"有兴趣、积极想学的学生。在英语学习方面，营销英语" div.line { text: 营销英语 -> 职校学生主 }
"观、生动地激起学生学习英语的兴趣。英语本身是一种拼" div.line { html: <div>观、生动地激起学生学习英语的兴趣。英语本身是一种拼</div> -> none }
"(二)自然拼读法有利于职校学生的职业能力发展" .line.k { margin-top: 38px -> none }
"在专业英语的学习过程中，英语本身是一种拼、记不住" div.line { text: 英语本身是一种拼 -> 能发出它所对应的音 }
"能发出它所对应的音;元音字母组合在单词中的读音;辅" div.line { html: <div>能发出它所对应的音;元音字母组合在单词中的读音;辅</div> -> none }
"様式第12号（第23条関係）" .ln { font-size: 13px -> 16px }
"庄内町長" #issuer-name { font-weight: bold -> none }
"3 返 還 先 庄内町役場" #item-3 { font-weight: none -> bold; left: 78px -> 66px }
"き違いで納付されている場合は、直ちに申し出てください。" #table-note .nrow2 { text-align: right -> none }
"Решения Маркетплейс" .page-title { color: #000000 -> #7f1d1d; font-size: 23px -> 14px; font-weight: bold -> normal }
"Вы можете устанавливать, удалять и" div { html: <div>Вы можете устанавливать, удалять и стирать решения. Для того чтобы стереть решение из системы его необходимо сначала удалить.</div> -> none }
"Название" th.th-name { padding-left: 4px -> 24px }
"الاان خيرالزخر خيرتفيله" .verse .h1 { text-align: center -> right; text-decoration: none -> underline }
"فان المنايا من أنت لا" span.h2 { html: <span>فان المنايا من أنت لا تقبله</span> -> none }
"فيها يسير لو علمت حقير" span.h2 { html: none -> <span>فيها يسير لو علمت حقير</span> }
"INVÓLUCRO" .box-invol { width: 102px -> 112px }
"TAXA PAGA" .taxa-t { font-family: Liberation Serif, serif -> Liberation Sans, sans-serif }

# # #

--- ACTION ITEM ---
Copy out, exactly as given, the line containing "padding-left: 4px ->" together with every line after it in the material.

--- RESPONSE ---
"Название" th.th-name { padding-left: 4px -> 24px }
"الاان خيرالزخر خيرتفيله" .verse .h1 { text-align: center -> right; text-decoration: none -> underline }
"فان المنايا من أنت لا" span.h2 { html: <span>فان المنايا من أنت لا تقبله</span> -> none }
"فيها يسير لو علمت حقير" span.h2 { html: none -> <span>فيها يسير لو علمت حقير</span> }
"INVÓLUCRO" .box-invol { width: 102px -> 112px }
"TAXA PAGA" .taxa-t { font-family: Liberation Serif, serif -> Liberation Sans, sans-serif }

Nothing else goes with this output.